Recent Research Publications- February 2024

NRG-GY012: Randomized phase 2 study comparing olaparib, cediranib, and the combination of cediranib/olaparib in women with recurrent, persistent, or metastatic endometrial cancer.

Rimel BJ, Enserro D, Bender DP, Jackson CG, Tan A, Alluri N, Borowsky M, Moroney J, Hendrickson AW, Backes F, Swisher E, Powell M, MacKay H.

Cancer. 2023 Dec 21. doi: 10.1002/cncr.35151. Epub ahead of print. PMID: 38127487.

  • This paper reports the efficacy of the poly (ADP-ribose) polymerase inhibitor olaparib alone and in combination with the antiangiogenesis agent cediranib compared with cediranib alone in patients with advanced endometrial cancer.
  • This was open-label, randomized, phase 2 trial (NCT03660826). Eligible patients had recurrent endometrial cancer, received at least one (<3) prior lines of chemotherapy, and were Eastern Cooperative Oncology Group performance status 0 to 2. Patients were randomly assigned (1:1:1), stratified by histology (serous vs. other) to receive cediranib alone (reference arm), olaparib, or olaparib and cediranib for 28-day cycles until progression or unacceptable toxicity. The primary end point was progression-free survival in the intention-to-treat population. Homologous repair deficiency was explored using the BROCA-GO sequencing panel.
  • A total of 120 patients were enrolled and all were included in the intention-to-treat analysis. Median age was 66 (range, 41-86) years and 47 (39.2%) had serous histology. Median progression-free survival for cediranib was 3.8 months compared with 2.0 months for olaparib (hazard ratio, 1.45 [95% CI, 0.91-2.3] p = .935) and 5.5 months for olaparib/cediranib (hazard ratio, 0.7 [95% CI, 0.43-1.14] p = .064). Four patients receiving the combination had a durable response lasting more than 20 months. The most common grade 3/4 toxicities were hypertension in the cediranib (36%) and olaparib/cediranib (33%) arms, fatigue (20.5% olaparib/cediranib), and diarrhea (17.9% cediranib). The BROCA-GO panel results were not associated with response.

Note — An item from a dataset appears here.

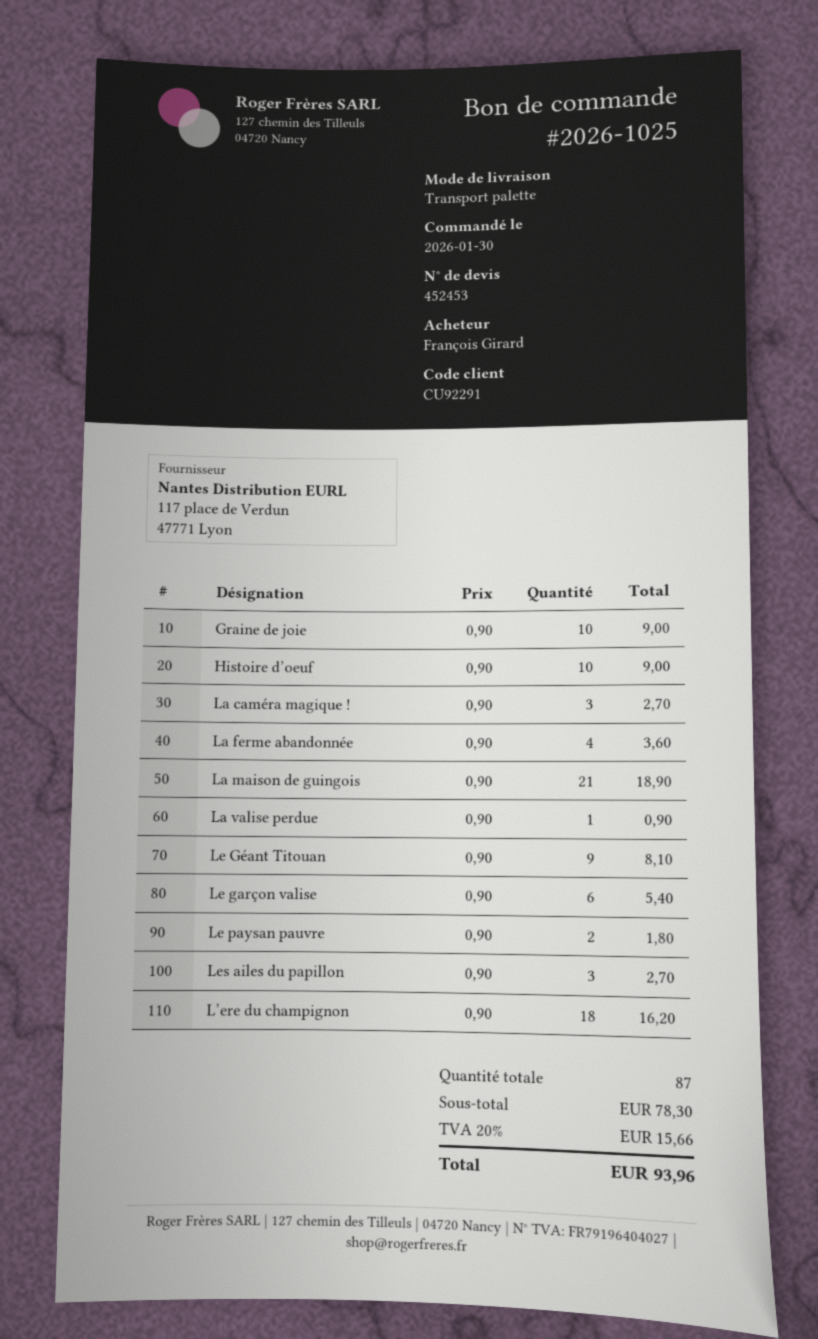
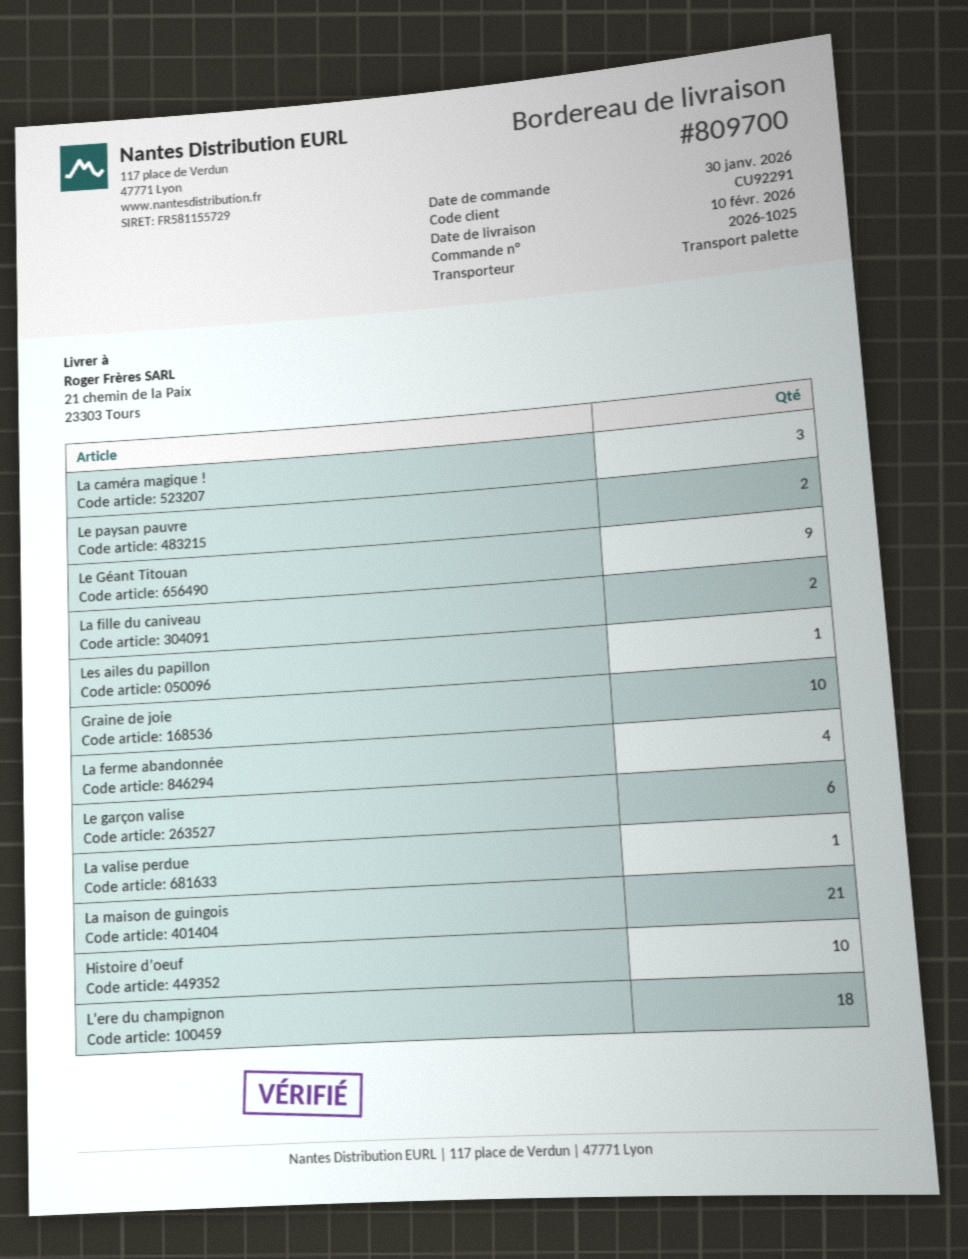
Les ailes du papillon: 3 -> 1
La fille du caniveau: none -> 2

Conclusion: The combination of cediranib and olaparib demonstrated modest clinical efficacy; however, the primary end point of the study was not met. The combination was safe without unexpected toxicity.

Ecological momentary assessment of pelvic pain and urinary urgency variability in urologic chronic pelvic pain syndrome and their association with illness impact and quality of life: Findings from the multidisciplinary approach to the study of chronic pelvic pain symptom patterns study.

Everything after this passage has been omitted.